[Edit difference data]
_ _ _

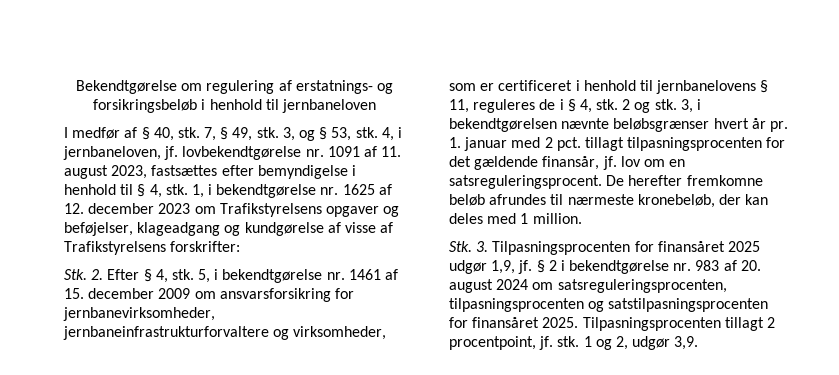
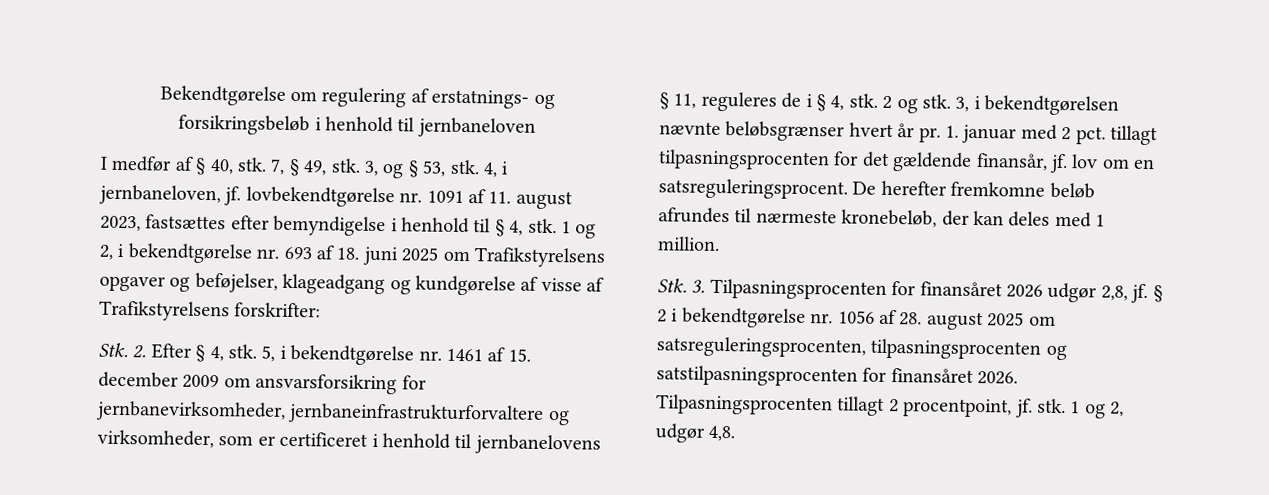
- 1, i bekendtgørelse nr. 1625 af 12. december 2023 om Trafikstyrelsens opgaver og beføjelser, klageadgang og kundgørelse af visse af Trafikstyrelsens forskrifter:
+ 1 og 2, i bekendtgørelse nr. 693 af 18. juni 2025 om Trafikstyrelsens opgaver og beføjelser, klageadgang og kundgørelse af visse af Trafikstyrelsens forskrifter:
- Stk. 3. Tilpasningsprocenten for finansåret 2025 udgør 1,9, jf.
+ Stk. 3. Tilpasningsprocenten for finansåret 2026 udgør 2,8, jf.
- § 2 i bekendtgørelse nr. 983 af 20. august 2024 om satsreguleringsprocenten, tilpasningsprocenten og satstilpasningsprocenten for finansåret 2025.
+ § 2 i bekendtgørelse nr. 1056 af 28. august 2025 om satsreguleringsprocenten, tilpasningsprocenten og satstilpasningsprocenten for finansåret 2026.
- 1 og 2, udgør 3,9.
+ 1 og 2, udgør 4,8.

_ _ _

■ **Exercise**
Among the records above, a stretch begins at the line containing "2, i bekendtgørelse" and ends at the line containing "udgør 2,8, jf.". Restate that stretch word for word, and nothing else.

■ **Reply**
+ 1 og 2, i bekendtgørelse nr. 693 af 18. juni 2025 om Trafikstyrelsens opgaver og beføjelser, klageadgang og kundgørelse af visse af Trafikstyrelsens forskrifter:
- Stk. 3. Tilpasningsprocenten for finansåret 2025 udgør 1,9, jf.
+ Stk. 3. Tilpasningsprocenten for finansåret 2026 udgør 2,8, jf.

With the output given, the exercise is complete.